The output has to be the full set of records, reproduced exactly, minus any picture.

*** Opening of Material provided ***

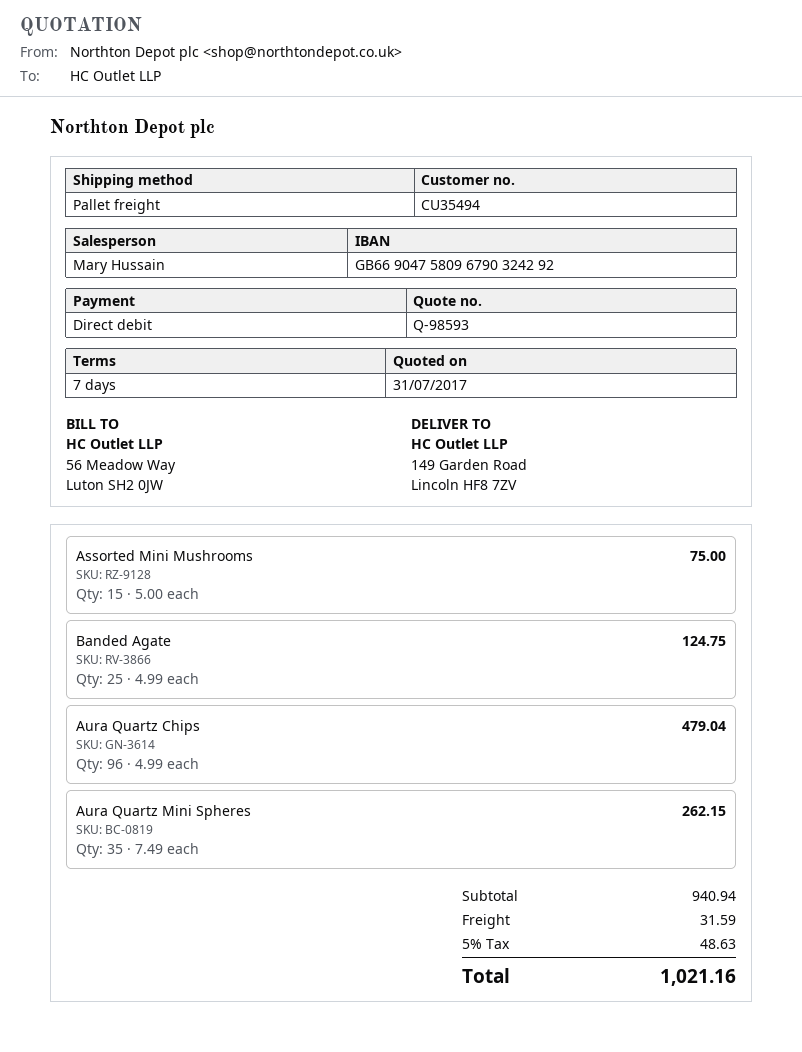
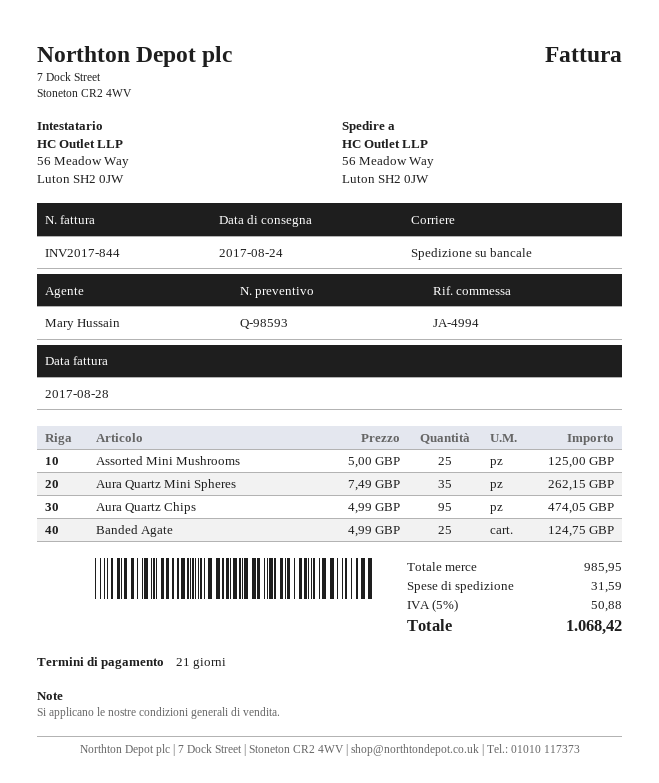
payment terms: 7 days -> 21 days
ship to: 149 Garden Road, Lincoln HF8 7ZV -> 56 Meadow Way, Luton SH2 0JW
Assorted Mini Mushrooms: 15 x 5.00 = 75.00 -> 25 x 5.00 = 125.00
Aura Quartz Chips: 96 x 4.99 = 479.04 -> 95 x 4.99 = 474.05
subtotal: 940.94 -> 985.95
tax: 5% = 48.63 -> 5% = 50.88
total: 1021.16 -> 1068.42

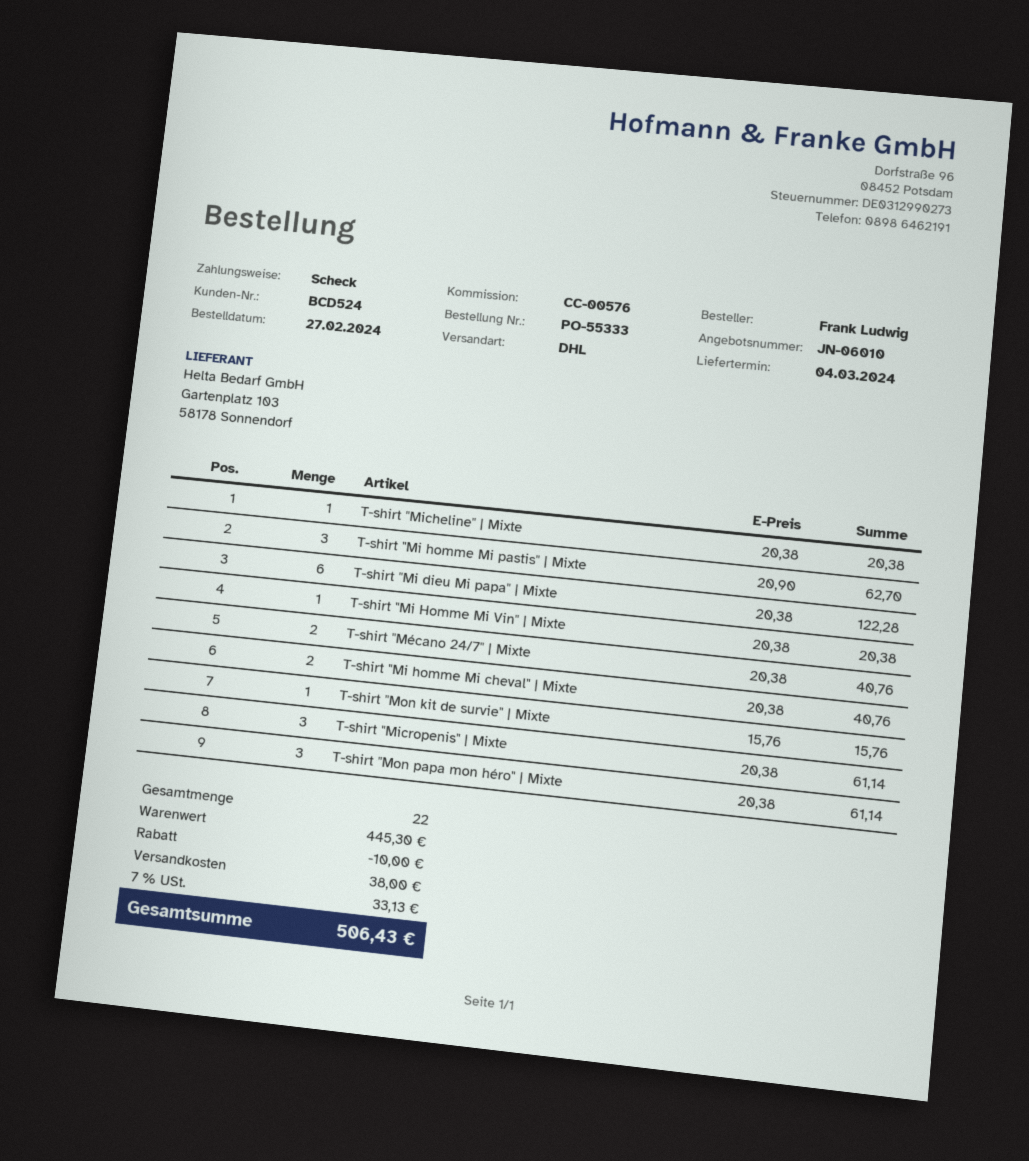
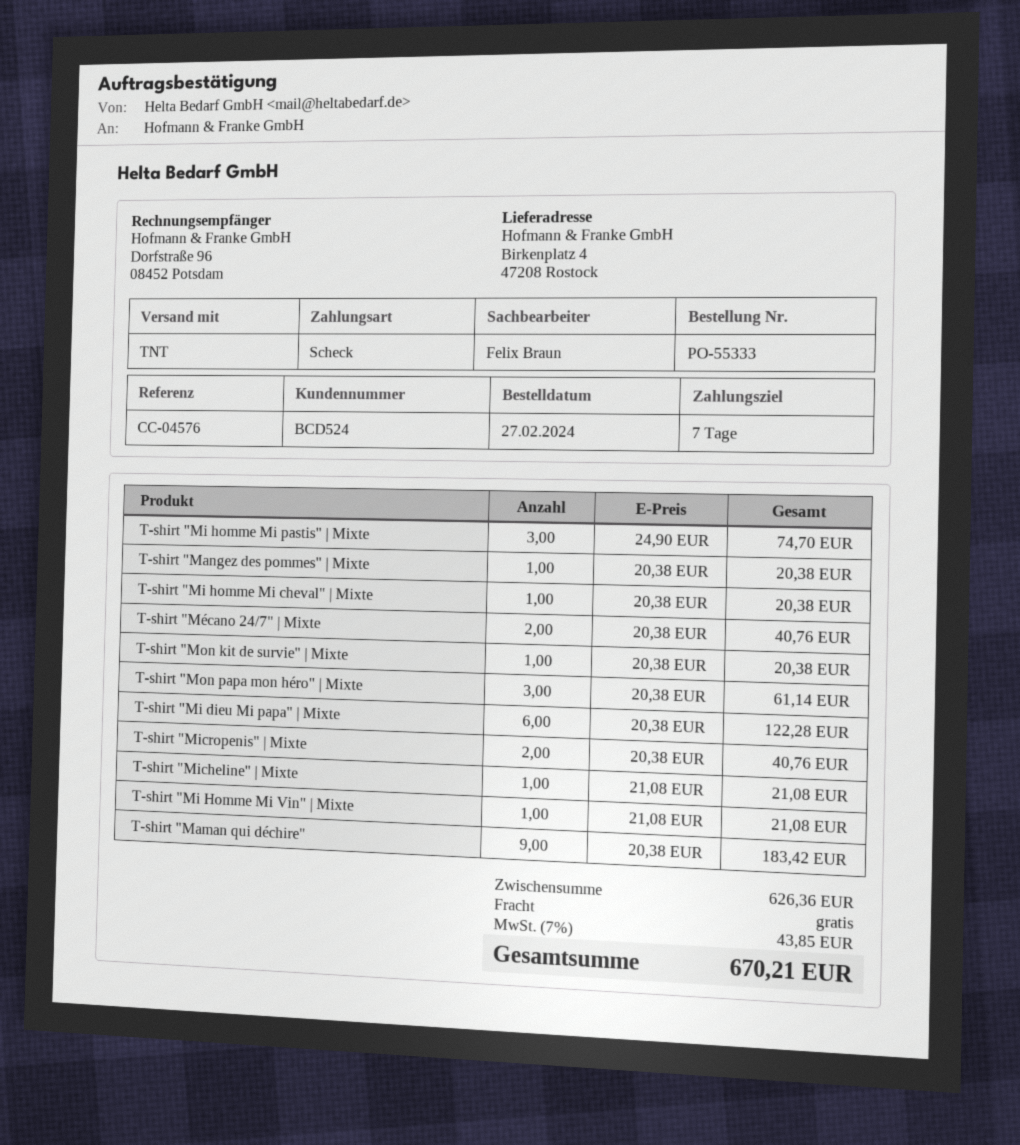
reference: CC-00576 -> CC-04576
shipping method: DHL -> TNT
T-shirt "Micheline" | Mixte: 1 x 20.38 = 20.38 -> 1 x 21.08 = 21.08
T-shirt "Mi homme Mi pastis" | Mixte: 3 x 20.90 = 62.70 -> 3 x 24.90 = 74.70
T-shirt "Mi Homme Mi Vin" | Mixte: 1 x 20.38 = 20.38 -> 1 x 21.08 = 21.08
T-shirt "Mi homme Mi cheval" | Mixte: 2 x 20.38 = 40.76 -> 1 x 20.38 = 20.38
T-shirt "Mon kit de survie" | Mixte: 1 x 15.76 = 15.76 -> 1 x 20.38 = 20.38
T-shirt "Micropenis" | Mixte: 3 x 20.38 = 61.14 -> 2 x 20.38 = 40.76
T-shirt "Mangez des pommes" | Mixte: none -> 1 x 20.38 = 20.38
T-shirt "Maman qui déchire": none -> 9 x 20.38 = 183.42
subtotal: 445.30 -> 626.36
discount: 10.00 -> none
shipping: 38.00 -> 0.00
tax: 7% = 33.13 -> 7% = 43.85
total: 506.43 -> 670.21

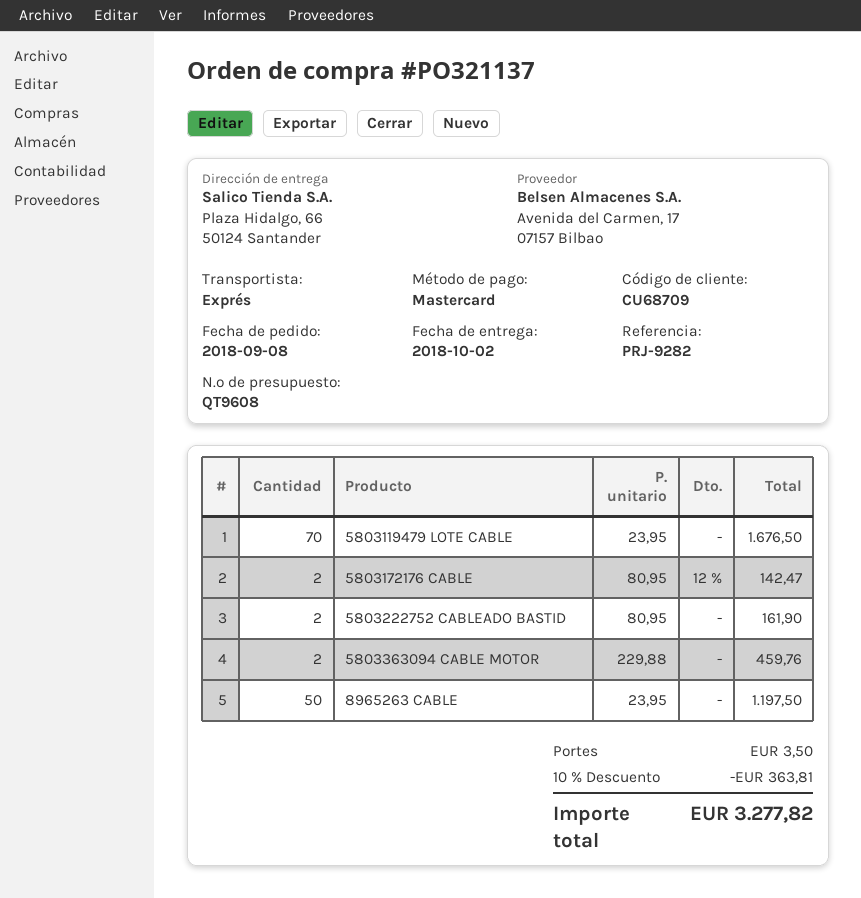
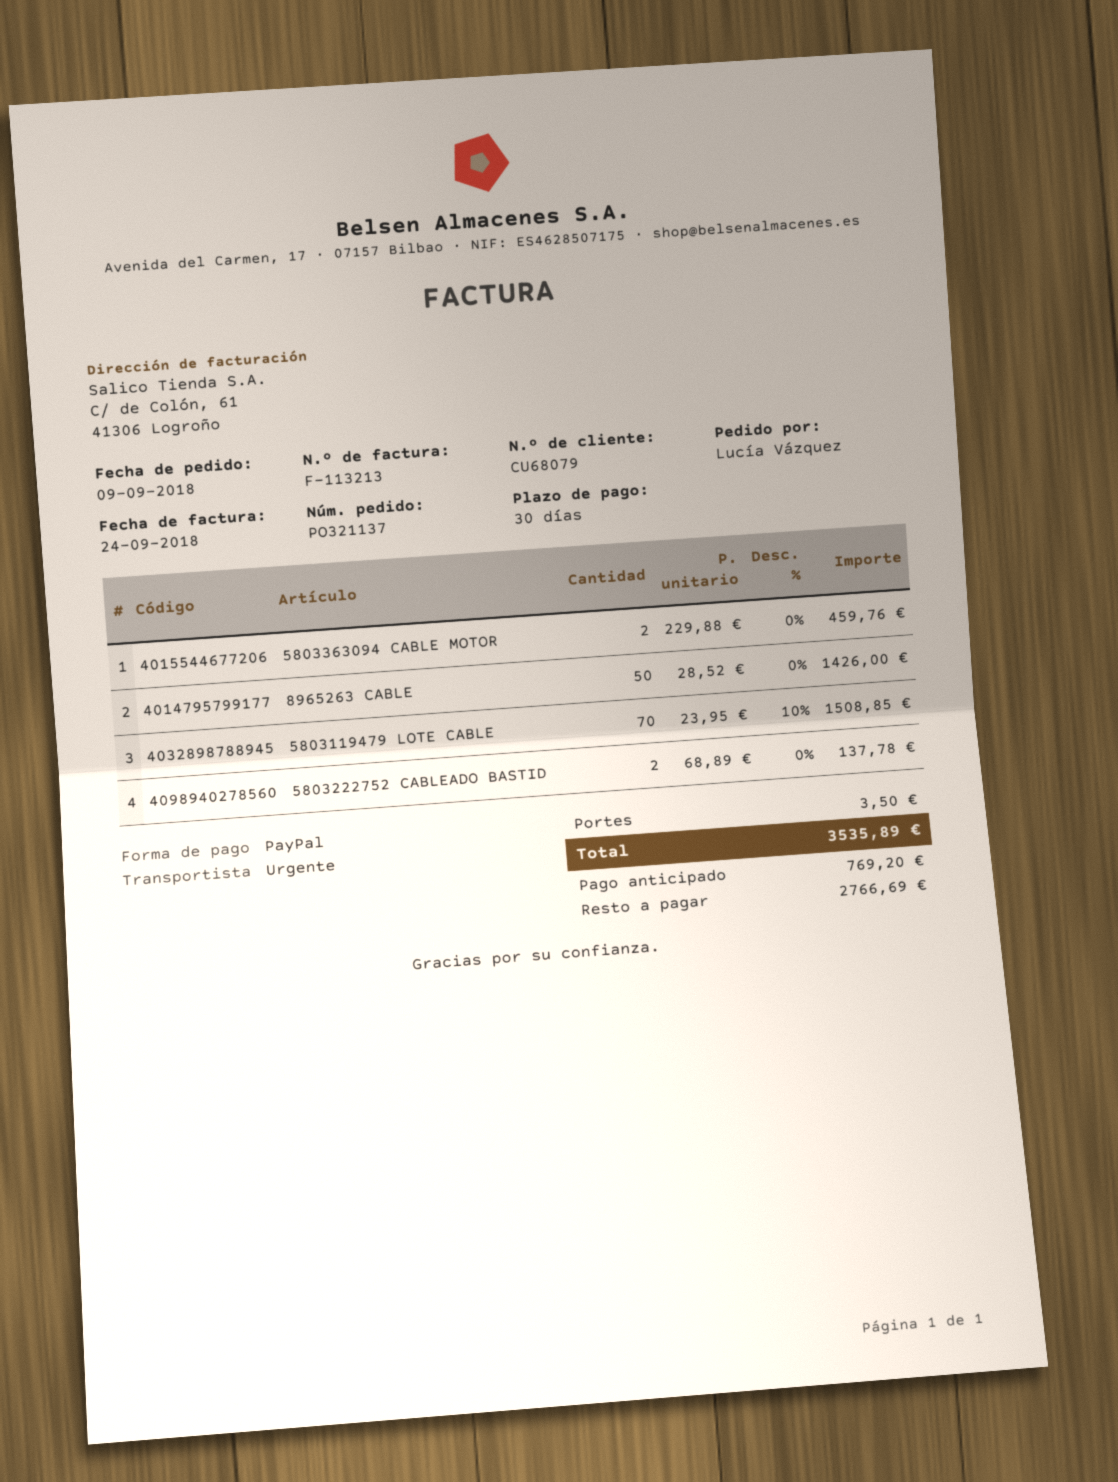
order date: 2018-09-08 -> 2018-09-09
customer number: CU68709 -> CU68079
payment method: Mastercard -> PayPal
5803119479 LOTE CABLE: 70 x 23.95 = 1676.50 -> 70 x 23.95 - 10% = 1508.85
5803172176 CABLE: 2 x 80.95 - 12% = 142.47 -> none
5803222752 CABLEADO BASTID: 2 x 80.95 = 161.90 -> 2 x 68.89 = 137.78
8965263 CABLE: 50 x 23.95 = 1197.50 -> 50 x 28.52 = 1426.00
discount: 10% = 363.81 -> none
total: 3277.82 -> 3535.89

*** Close of Material provided ***

_Result of this task_
payment terms: 7 days -> 21 days
ship to: 149 Garden Road, Lincoln HF8 7ZV -> 56 Meadow Way, Luton SH2 0JW
Assorted Mini Mushrooms: 15 x 5.00 = 75.00 -> 25 x 5.00 = 125.00
Aura Quartz Chips: 96 x 4.99 = 479.04 -> 95 x 4.99 = 474.05
subtotal: 940.94 -> 985.95
tax: 5% = 48.63 -> 5% = 50.88
total: 1021.16 -> 1068.42

reference: CC-00576 -> CC-04576
shipping method: DHL -> TNT
T-shirt "Micheline" | Mixte: 1 x 20.38 = 20.38 -> 1 x 21.08 = 21.08
T-shirt "Mi homme Mi pastis" | Mixte: 3 x 20.90 = 62.70 -> 3 x 24.90 = 74.70
T-shirt "Mi Homme Mi Vin" | Mixte: 1 x 20.38 = 20.38 -> 1 x 21.08 = 21.08
T-shirt "Mi homme Mi cheval" | Mixte: 2 x 20.38 = 40.76 -> 1 x 20.38 = 20.38
T-shirt "Mon kit de survie" | Mixte: 1 x 15.76 = 15.76 -> 1 x 20.38 = 20.38
T-shirt "Micropenis" | Mixte: 3 x 20.38 = 61.14 -> 2 x 20.38 = 40.76
T-shirt "Mangez des pommes" | Mixte: none -> 1 x 20.38 = 20.38
T-shirt "Maman qui déchire": none -> 9 x 20.38 = 183.42
subtotal: 445.30 -> 626.36
discount: 10.00 -> none
shipping: 38.00 -> 0.00
tax: 7% = 33.13 -> 7% = 43.85
total: 506.43 -> 670.21

order date: 2018-09-08 -> 2018-09-09
customer number: CU68709 -> CU68079
payment method: Mastercard -> PayPal
5803119479 LOTE CABLE: 70 x 23.95 = 1676.50 -> 70 x 23.95 - 10% = 1508.85
5803172176 CABLE: 2 x 80.95 - 12% = 142.47 -> none
5803222752 CABLEADO BASTID: 2 x 80.95 = 161.90 -> 2 x 68.89 = 137.78
8965263 CABLE: 50 x 23.95 = 1197.50 -> 50 x 28.52 = 1426.00
discount: 10% = 363.81 -> none
total: 3277.82 -> 3535.89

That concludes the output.